The Minnesota Vikings arrived at the NFL scouting combine on a mission, at least when it came to the media portion of the event. Beyond discussing the hiring of defensive coordinator Brian Flores and a host of impending salary cap cuts, the team’s leaders were determined to express how much they love receiver Justin Jefferson as negotiations for a contract extension loom.

“I don’t want to be the Vikings GM without this guy on our team,” general manager Kwesi Adofo-Mensah said.

“One of my favorite players I’ve ever coached,” coach Kevin O’Connell said.

“When you have guys like that in your building,” Adofo-Mensah said, “[you] try everything you can to not let them out.”

Sometimes you’ll see an NFL team hold back its true feelings about a player in public to avoid influencing the negotiations. If Adofo-Mensah doesn’t want the job if Jefferson leaves, is there any price he wouldn’t agree to?

In the case of Jefferson, however, there’s no use in pretending. He earned All-Pro honors in 2022 at age 23 after leading the NFL in catches (128) and receiving yards (1,809) and built a case to be considered the NFL’s best receiver. The Vikings would be committing team-building malpractice if they didn’t plan to do everything imaginable to strike a deal.
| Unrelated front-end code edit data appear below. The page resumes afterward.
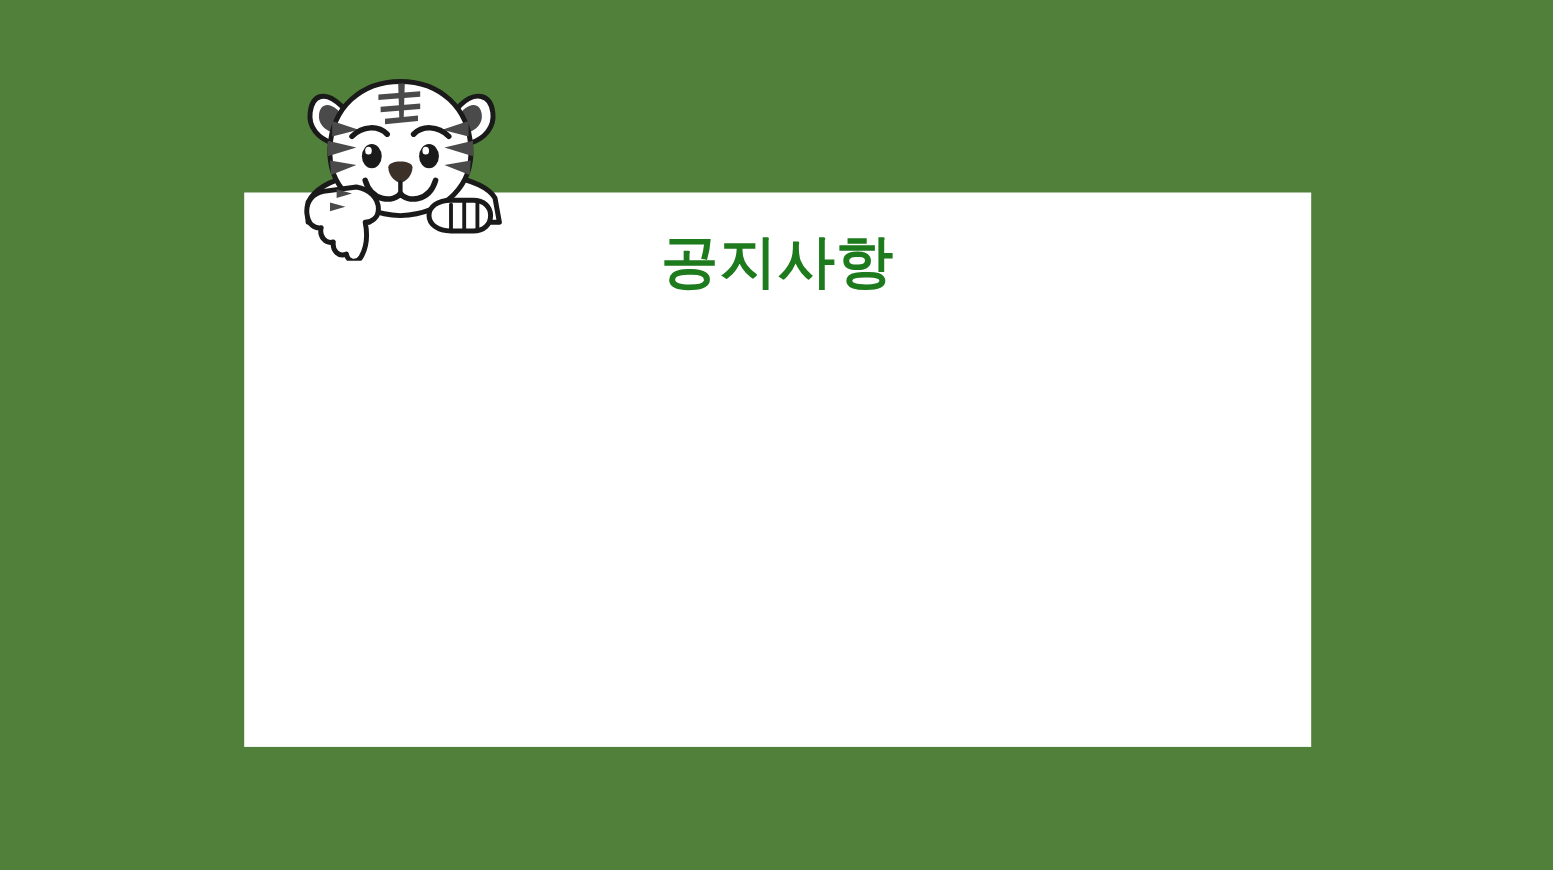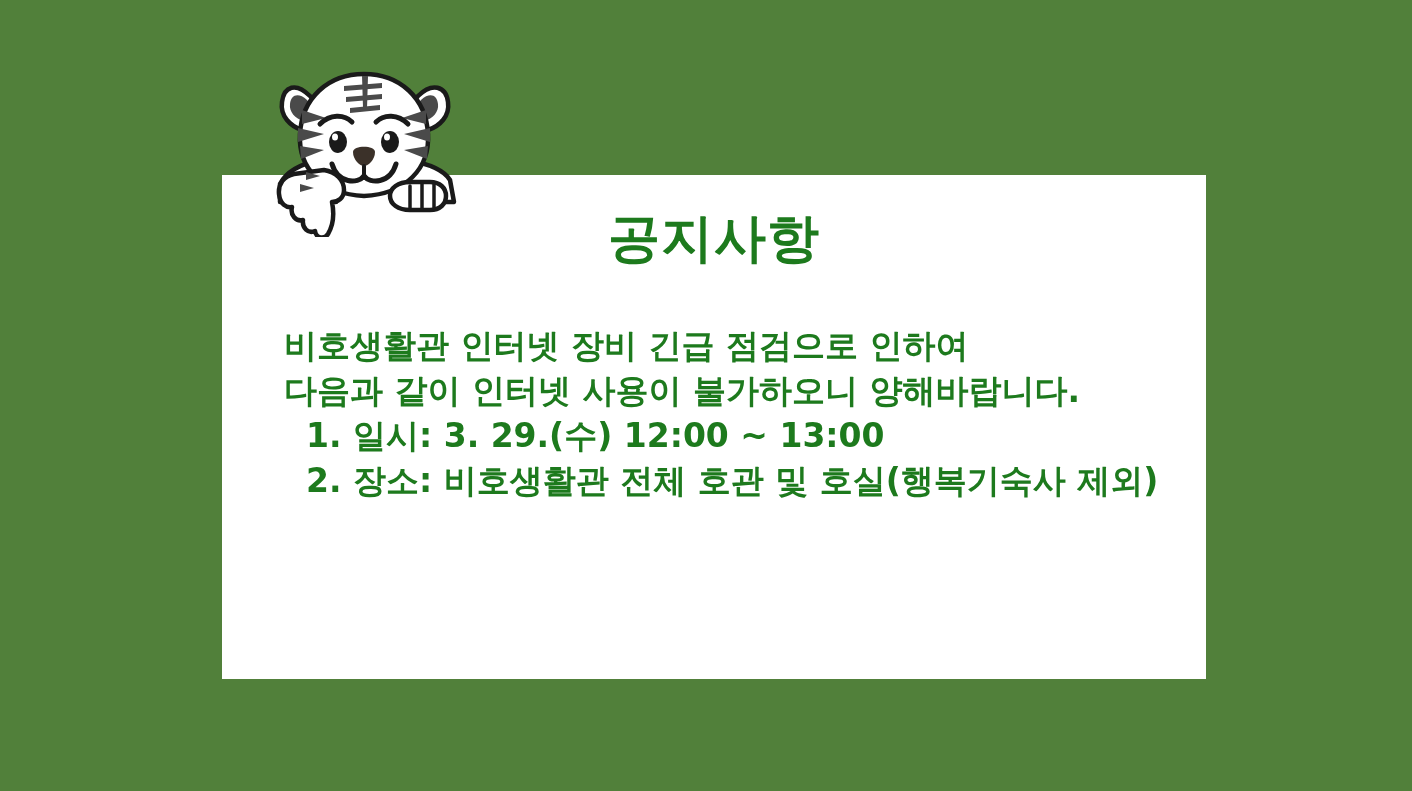--- a/index.html
+++ b/index.html
@@ -23,21 +23,20 @@
   }
 
   
   .card {
     position: absolute;
     left: 222px;
     top: 175px;
     width: 970px;
     height: 504px;
     background: #ffffff;
-    padding-left: 14px;
   }
 
   .card-title {
     position: absolute;
     top: 36px;
     left: 0;
     width: 100%;
     text-align: center;
     font-size: 52px;
     font-weight: 700;
@@ -95,26 +94,20 @@
   }
 </style>
 </head>
 <body>
 
 <div class="poster">
 
   <div class="card">
     <div class="card-title">공지사항</div>
 
-    <div class="card-body">
-      <span class="body-line">비호생활관 인터넷 장비 긴급 점검으로 인하여</span>
-      <span class="body-line">다음과 같이 인터넷 사용이 불가하오니 양해바랍니다.</span>
-      <span class="body-line indented">1. 일시: 3. 29.(수) 12:00 ~ 13:00</span>
-      <span class="body-line indented">2. 장소: 비호생활관 전체 호관 및 호실(행복기숙사 제외)</span>
-    </div>
   </div>
 
   <div class="mascot">
     <svg viewBox="0 0 220 185" xmlns="http://www.w3.org/2000/svg">
       <defs>
         <clipPath id="bodyClip">
           <rect x="0" y="0" width="220" height="185"></rect>
         </clipPath>
       </defs>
For his part, Jefferson betrayed no hesitation about an eventual precedent-setting payday. Speaking in January, he said that a new deal “comes with the success” and added: “It’s not really something that I’m really worried about or I have my mind set on. It’s just really performing for my team, just doing whatever I need to do to get this team to where we want to go. But the money stuff, that comes with the job.”

The floor of negotiations is the $30 million annual value receiver Tyreek Hill got last spring as part of the trade that sent him from the Kansas City Chiefs to the Miami Dolphins. Assuming both sides accept that deal as a baseline, the more difficult part of the talks would be the length. A three-year, $95 million deal, for instance, would put Jefferson in position for a second payday at age 26, when most players are up for their first. Even a five-year, $165 million extension would give Jefferson another crack at new money at age 28.

The length of Jefferson’s deal would correlate with more than his next bite at the financial apple. It would also connect with the one issue that sources around the league say could bog down these negotiations: The Vikings’ plan at quarterback for the timeframe of Jefferson’s contract.

Adofo-Mensah has said he expects quarterback Kirk Cousins to be the team’s starter in 2023, but Cousins’ contract is set to expire next spring and it’s not yet clear if the sides will allow it to play out. Jefferson has been outspoken in his support of Cousins over the past three years, but he also understands the reality of having a quarterback who is approaching his 35th birthday.

First, pairing Cousins’ salary with a Jefferson contract extension would require some care in terms of salary cap management. The Dolphins, for example, paid Hill to play alongside quarterback Tua Tagovailoa, who at the time was two years into his rookie contract that consumed only $8.3 million in cap space for 2022 and $9.6 million in 2023. But it’s far from an impossible task. This season, for instance, the Los Angeles Rams will have receiver Cooper Kupp on the books for $27.8 million in cap space while quarterback Matthew Stafford plays under a backloaded deal that will count $20 million against the cap.

Cousins is set to count $36.3 million against the Vikings’ cap in 2023, but that number would reduce dramatically only if he and the Vikings agree on a multiyear extension. The Vikings could backload Jefferson’s next contract with big, fully guaranteed base salaries, but again, that maneuver usually requires a five- or six-year duration to maximize its impact. And even in that case, Jefferson almost certainly would transition to a new quarterback over that time frame.

All receivers know how much the quality of a quarterback can affect production, and thus, future earnings. So it was notable that in January, when asked if he wanted to stay in Minnesota, Jefferson answered with decidedly neutral phrasing.

“I mean, I will be wherever I’m wanted,” he said. “If they want me here, I’m here. That’s not something that I can really control.”

If the Vikings wanted to play hardball, they could pay him his $2.4 million salary for 2023, pick up his fifth-year option of $19.7 million for 2024 and then use the franchise tag to retain his rights in 2025 and 2026, an approach that would cost about 30% less than signing him to a multiyear extension.

The tone of last week’s comments makes it hard to imagine the Vikings shifting into a confrontational negotiating stance, and in fact, Adofo-Mensah and O’Connell told a group of local reporters they will keep Jefferson looped in on their offseason plans. Substantive negotiations aren’t likely to happen until after the Vikings get to the other side of free agency.

But at this point, the team seems eager to strike a deal, and Jefferson appears to accept the reality of what’s coming. There’s no reason to hide it.